Certainly. Let's consider the perfectly http://en.wikipedia.org/wiki/Elastic_collision#One-dimensional_Newtonian" of a 1 kg (A) mass with a 2 kg (B) mass which collide with a speed of 1 m/s (A to the left of B, moving directly towards each other, i.e. one dimensional collision).
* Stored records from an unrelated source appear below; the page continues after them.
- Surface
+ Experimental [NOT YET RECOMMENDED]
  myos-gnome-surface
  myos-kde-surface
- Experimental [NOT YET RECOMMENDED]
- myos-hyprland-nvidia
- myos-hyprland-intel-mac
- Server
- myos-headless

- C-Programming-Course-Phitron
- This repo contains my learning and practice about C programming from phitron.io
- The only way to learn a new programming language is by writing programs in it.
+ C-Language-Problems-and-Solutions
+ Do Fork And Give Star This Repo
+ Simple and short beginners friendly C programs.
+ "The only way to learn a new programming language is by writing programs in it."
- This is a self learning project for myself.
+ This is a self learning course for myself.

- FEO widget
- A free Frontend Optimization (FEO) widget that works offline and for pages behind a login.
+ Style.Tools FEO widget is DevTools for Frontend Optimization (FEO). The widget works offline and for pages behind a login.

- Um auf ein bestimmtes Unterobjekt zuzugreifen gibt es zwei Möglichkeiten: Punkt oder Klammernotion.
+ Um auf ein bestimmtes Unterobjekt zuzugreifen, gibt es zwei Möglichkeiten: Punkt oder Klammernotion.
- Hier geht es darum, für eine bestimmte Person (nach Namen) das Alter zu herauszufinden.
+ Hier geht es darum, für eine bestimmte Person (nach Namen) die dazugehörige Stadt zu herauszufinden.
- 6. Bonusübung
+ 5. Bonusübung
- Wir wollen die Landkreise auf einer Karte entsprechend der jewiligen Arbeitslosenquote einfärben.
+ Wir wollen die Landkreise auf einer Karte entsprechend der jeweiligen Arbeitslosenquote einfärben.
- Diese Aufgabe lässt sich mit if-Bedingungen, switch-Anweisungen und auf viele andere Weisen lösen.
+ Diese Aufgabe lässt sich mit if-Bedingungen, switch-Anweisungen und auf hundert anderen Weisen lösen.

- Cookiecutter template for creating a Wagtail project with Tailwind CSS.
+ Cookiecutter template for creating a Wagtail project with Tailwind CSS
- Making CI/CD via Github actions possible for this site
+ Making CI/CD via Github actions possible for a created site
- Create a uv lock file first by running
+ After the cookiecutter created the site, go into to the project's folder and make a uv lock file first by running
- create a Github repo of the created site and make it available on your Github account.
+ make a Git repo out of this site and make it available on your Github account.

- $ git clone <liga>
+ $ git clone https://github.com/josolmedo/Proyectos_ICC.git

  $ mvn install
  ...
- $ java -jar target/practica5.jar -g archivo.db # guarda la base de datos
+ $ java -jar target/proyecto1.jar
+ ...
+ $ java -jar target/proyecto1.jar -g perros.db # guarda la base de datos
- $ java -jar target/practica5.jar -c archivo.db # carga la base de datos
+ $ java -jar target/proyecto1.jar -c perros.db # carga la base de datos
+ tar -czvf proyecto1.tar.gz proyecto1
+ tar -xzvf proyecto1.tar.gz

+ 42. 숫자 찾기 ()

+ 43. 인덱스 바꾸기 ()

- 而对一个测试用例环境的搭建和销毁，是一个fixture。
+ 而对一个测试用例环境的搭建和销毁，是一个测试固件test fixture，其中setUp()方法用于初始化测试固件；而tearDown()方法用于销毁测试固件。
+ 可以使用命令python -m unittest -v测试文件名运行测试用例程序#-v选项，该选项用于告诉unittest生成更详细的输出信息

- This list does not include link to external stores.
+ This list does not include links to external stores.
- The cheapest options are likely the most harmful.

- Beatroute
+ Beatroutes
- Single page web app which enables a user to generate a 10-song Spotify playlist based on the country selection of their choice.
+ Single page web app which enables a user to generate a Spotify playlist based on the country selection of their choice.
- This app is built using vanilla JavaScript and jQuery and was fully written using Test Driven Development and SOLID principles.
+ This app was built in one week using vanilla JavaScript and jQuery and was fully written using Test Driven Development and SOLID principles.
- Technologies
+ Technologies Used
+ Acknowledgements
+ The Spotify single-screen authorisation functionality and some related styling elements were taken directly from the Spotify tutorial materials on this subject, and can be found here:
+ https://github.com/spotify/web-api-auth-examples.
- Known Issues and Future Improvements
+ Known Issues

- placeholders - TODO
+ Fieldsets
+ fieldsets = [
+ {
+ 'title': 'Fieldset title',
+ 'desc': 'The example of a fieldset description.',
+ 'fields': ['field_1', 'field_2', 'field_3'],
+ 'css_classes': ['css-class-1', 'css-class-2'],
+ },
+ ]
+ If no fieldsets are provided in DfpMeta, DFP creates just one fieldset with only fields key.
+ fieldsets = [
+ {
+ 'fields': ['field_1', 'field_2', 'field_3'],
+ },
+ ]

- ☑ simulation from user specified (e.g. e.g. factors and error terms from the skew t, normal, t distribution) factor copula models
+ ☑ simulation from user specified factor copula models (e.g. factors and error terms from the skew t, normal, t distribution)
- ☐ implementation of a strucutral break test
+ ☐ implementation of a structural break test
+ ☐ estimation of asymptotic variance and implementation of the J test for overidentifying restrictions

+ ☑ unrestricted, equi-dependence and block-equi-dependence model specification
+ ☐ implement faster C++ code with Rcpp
Let's analyze the collision from the rest frame of each mass, and I will use u to denote the velocity before the collision and v to denote the velocity after the collision.

Rest frame of A
uA = 0 m/s
uB = -1 m/s
vA = -4/3 m/s
vB = -1/3 m/s
KE(pre) = 1 J
KE(post) = 1 J

Rest frame of B
uA = 1 m/s
uB = 0 m/s
vA = -1/3 m/s
vB = 2/3 m/s
KE(pre) = 1/2 J
KE(post) = 1/2 J

So you see, in the two cases, KE is conserved (i.e. it is the same before and after the collision), but frame variant (i.e. it is 1 J in frame A and 1/2 J in frame B). Both frames agree that energy is conserved, but they disagree about how much energy there is. Note that you can get the vA and vB for the rest frame of B either by plugging in the initial conditions for B or by "boosting" the answers from A by 1 m/s as you would expect.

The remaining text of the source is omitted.